Es war einmal ein Spielfeld, ein Ball, zwei Tore und 22 Spieler. Diese Art des Fussballs ist im Profibereich längst Geschichte. Von GPS-Tracking, Live-Datenübertragung bis zu Virtual-Reality: «Ähnlich wie in unserem Alltag hat die Technik auch im Sport Einzug gehalten», sagt Daniel Memmert, Institutsleiter und Professor an der Deutschen Sporthochschule in Köln. «Ganz besonders im Fussball.»
Wenige Sekunden, grosse Auswirkung
Die weltbeliebteste Mannschaftssportart hat im Vergleich mit Basketball, Hockey oder Handball in der Datenerfassung und Spielerauswertung die Nase weit vorn. Mit unterschiedlichen Folgen. Eine davon: «Wenn ein Spieler einen schlechten Tag hat, kann er sich nicht mehr im Team verstecken», so Memmert, einer der renommiertesten deutschen Sportwissenschaftler, der an der Schnittstelle zwischen Sport und Technologie forscht.
Ballbesitzstatistik, Passquoten, Laufdistanz oder Heatmaps sind nur einige Parameter, die routinemässig erfasst werden. Und klar belegen, wie sich der Fussball in den letzten Jahrzehnten verändert hat. Ein Beispiel: Fussballer haben den Ball heute im Schnitt weniger als eine Sekunde am Fuss, vor 15 Jahren waren es noch bis zu drei Sekunden.
«Das macht das Spiel schneller», folgert Memmert, was er genau in seinem neuen Buch «Mind Match Fussball» beschreibt. Auch Pässe seien heute präziser, was die Spieldynamik ebenfalls beschleunigt. Jedoch lassen sich keine Aussagen über einen längeren Zeitraum machen, denn für Längsschnittstudien fehlen schlicht die Vergleichsdaten aus der Vergangenheit.
Warum nicht mehr Tore fallen
Klar ist aber, dass sich die Daten vielfältig nutzen lassen – so auch für die Spielvorbereitung. «Wer mehr über das gegnerische Team weiss, über ihre Taktik und auch die Stärken der einzelnen Fussballer, kann das Verhalten des eigenen Teams gezielter darauf abstimmen», sagt Memmert. Der Clou: Deswegen fallen nicht zwangsläufig mehr Tore – wenn das Niveau der beiden Teams gleich auf ist.

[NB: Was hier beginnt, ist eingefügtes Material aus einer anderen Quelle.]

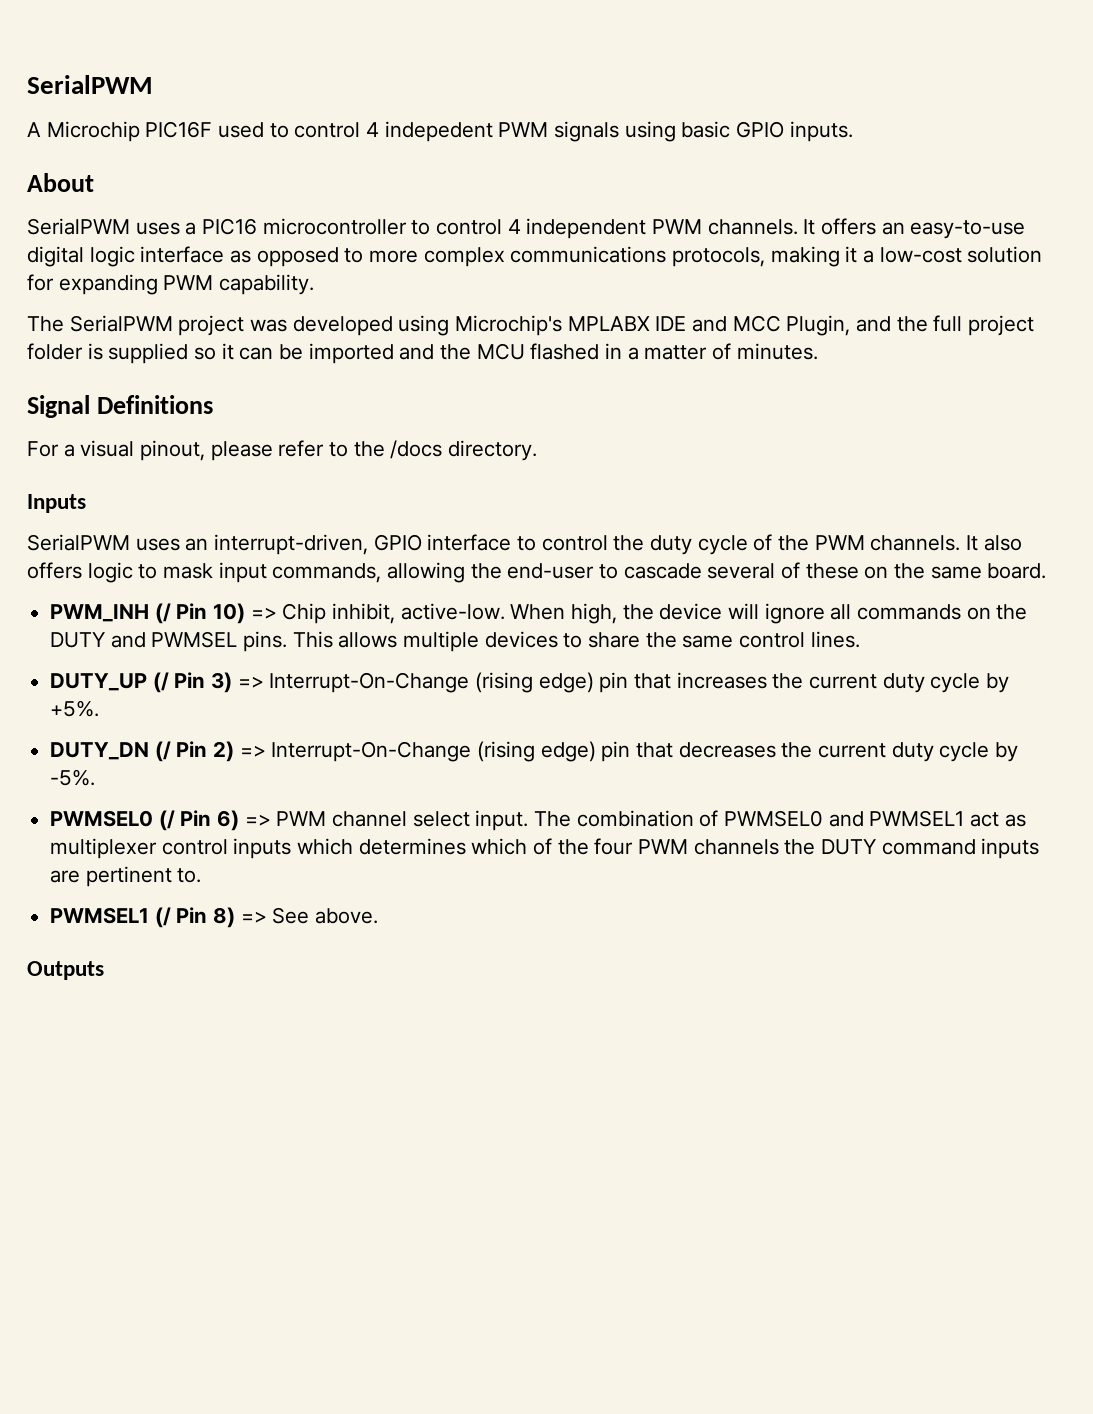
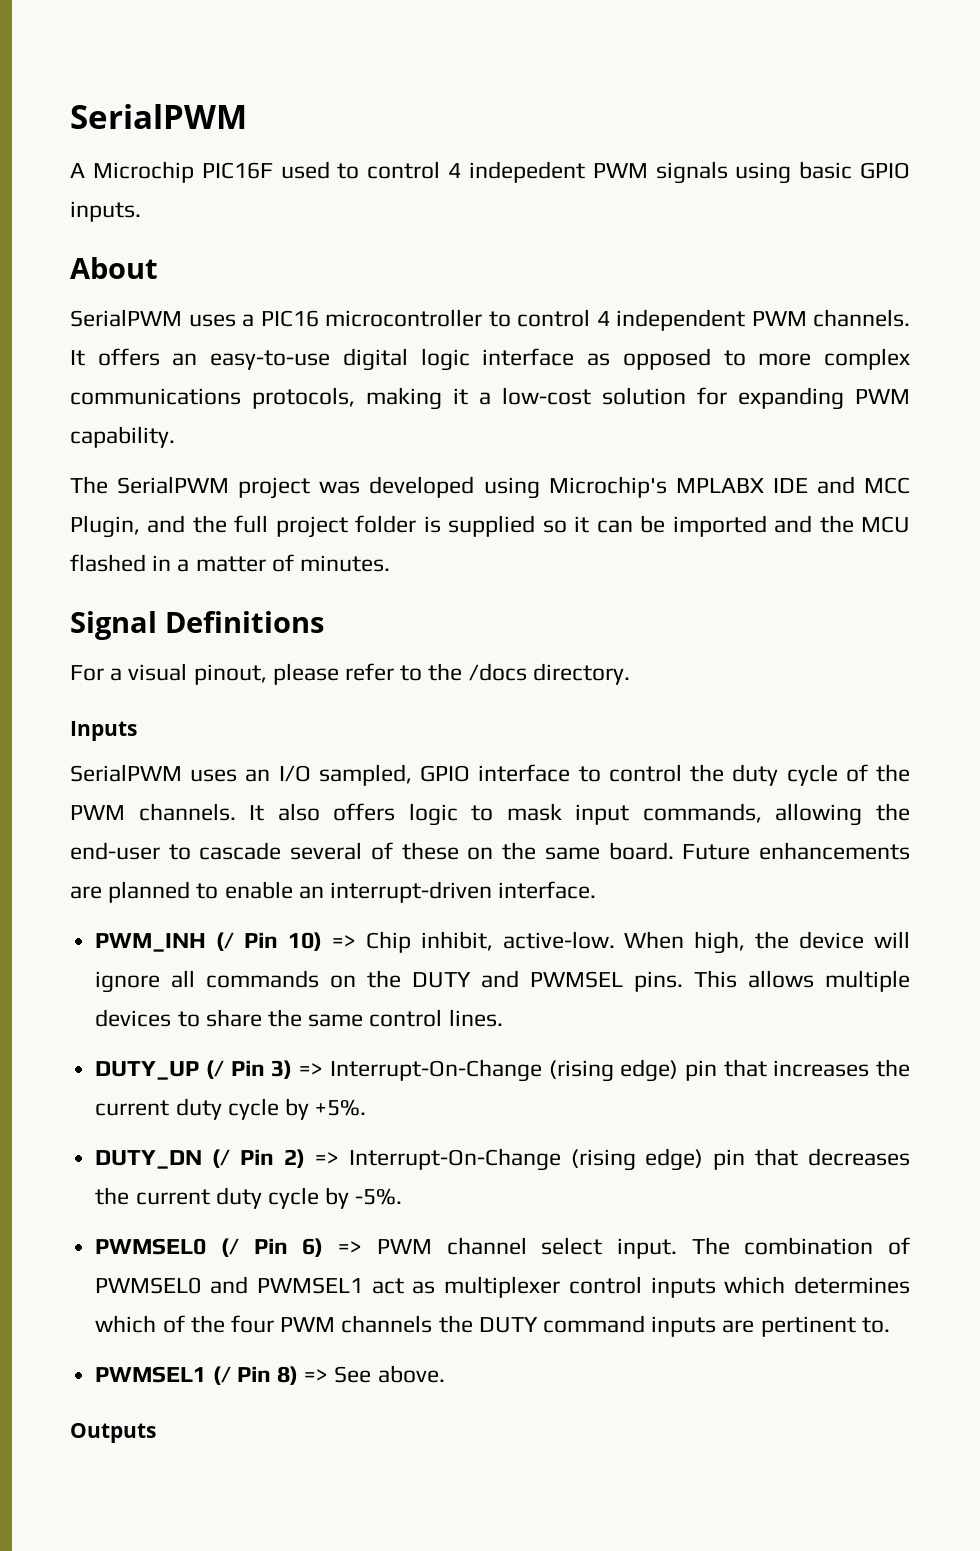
[214,534,369,555] interrupt-driven, -> [278,764,412,786] I/O sampled,
(1047, 571) none -> [682,842,911,860] [70,881,597,903] Future enhancements are planned to enable an interrupt-driven interface.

Im Sport schleicht sich immer wieder die Annahme ein: je mehr, desto besser. Das Beispiel zur Laufdistanz zeigt aber: «Wenn eine Mannschaft besonders viel läuft, heisst das noch lange nicht, dass sie das Spiel gewinnen wird», sagt der Sportwissenschaftler. Studien belegen sogar, dass die Mannschaft, die im Rückstand ist, im Schnitt mehr Kilometer zurücklegt.
Kreativität ist gefragt
Auch wenn die Fussball-Forschung auf Hochtouren läuft und Essenzen des Erfolgs herausdestilliert werden, irgendwo kommt jeder Top-Athlet an sein physisches Limit. Der Sportwissenschafter Daniel Memmert ist sich aber sicher, dass es in einem bestimmten Bereich noch viel Luft nach oben gibt. Nämlich in kognitiven Prozessen wie der Kreativität, der Aufmerksamkeit, der Antizipation und der Entscheidungsfindung.
«Viele Fussballspiele werden im Kopf entschieden», sagt Memmert. Ein spektakuläres Tor gelingt manchmal nur, wenn ein Stürmer sich nicht an einstudierte Spielzüge hält, sondern die Situation durch einen anderen, originelleren Laufweg löst. Auch daran forschen Memmert und sein Team und haben herausgefunden, dass Kreativität für den Erfolg eines Teams wichtig ist. Doch diese Forschung steht erst am Anfang. Bei all den Daten als Rezept zum Sieg darf aber eine entscheidende Zutat nicht vergessen werden: der Zufall. Er spielt eine gewichtige Rolle, ob das Spiel mit Toren gewürzt wird.